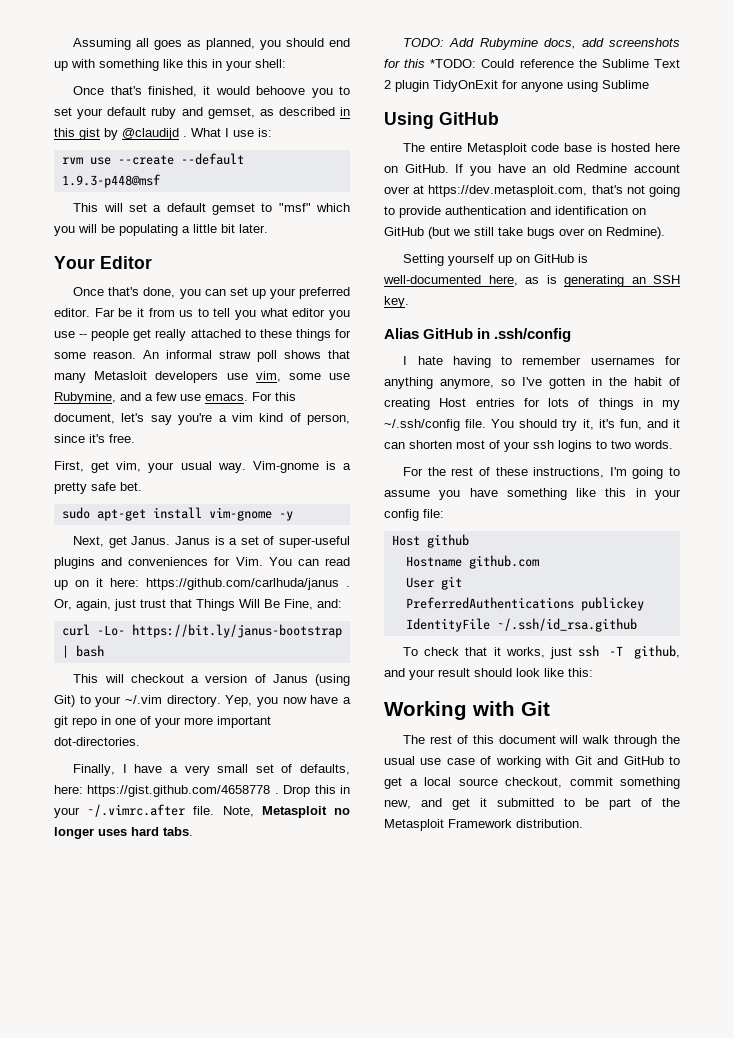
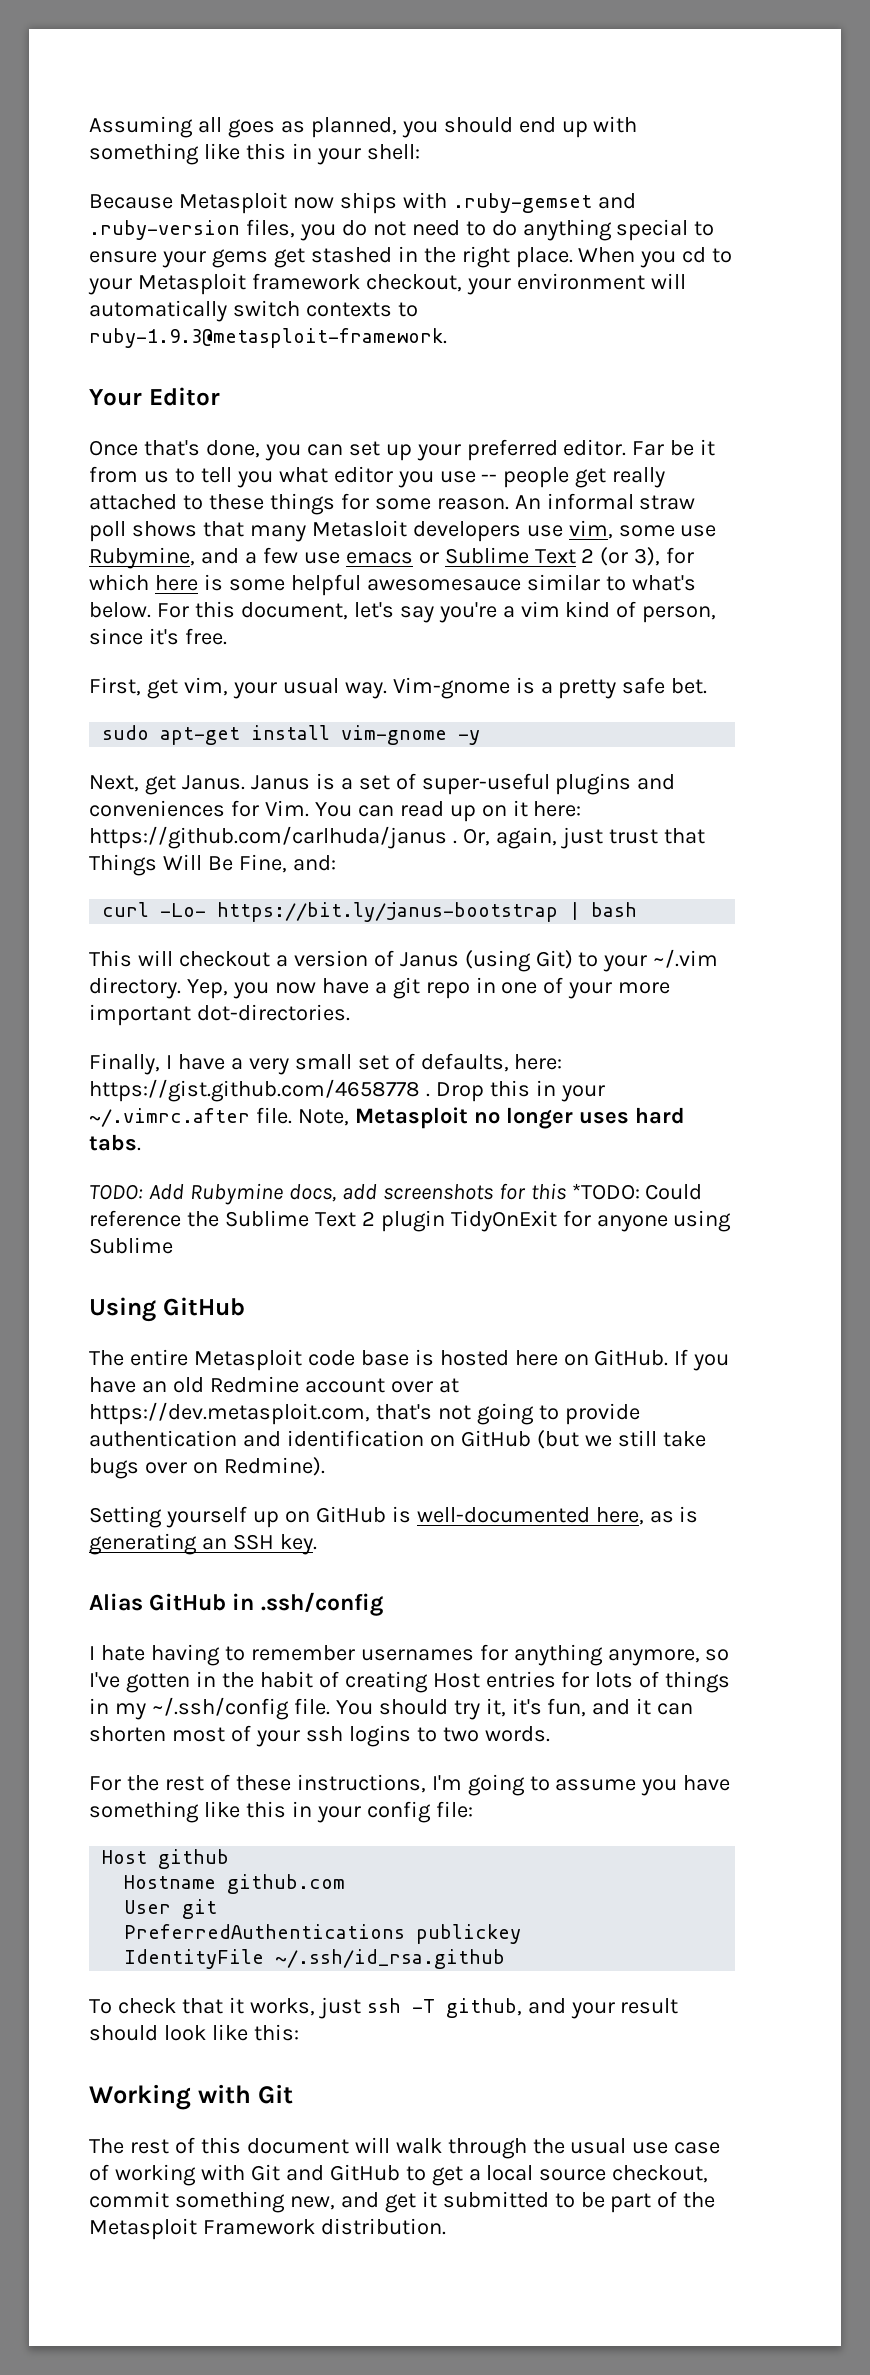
- Once that's finished, it would behoove you to set your default ruby and gemset, as described in this gist by @claudijd . What I use is:
- rvm use --create --default 1.9.3-p448@msf
- This will set a default gemset to "msf" which you will be populating a little bit later.
+ Because Metasploit now ships with .ruby-gemset and .ruby-version files, you do not need to do anything special to ensure your gems get stashed in the right place. When you cd to your Metasploit framework checkout, your environment will automatically switch contexts to ruby-1.9.3@metasploit-framework.
- An informal straw poll shows that many Metasloit developers use vim, some use Rubymine, and a few use emacs.
+ An informal straw poll shows that many Metasloit developers use vim, some use Rubymine, and a few use emacs or Sublime Text 2 (or 3), for which here is some helpful awesomesauce similar to what's below.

----

Requirement =
How many lines of the listing above contain the string "shows"? Only the number is wanted.

Task answer =
2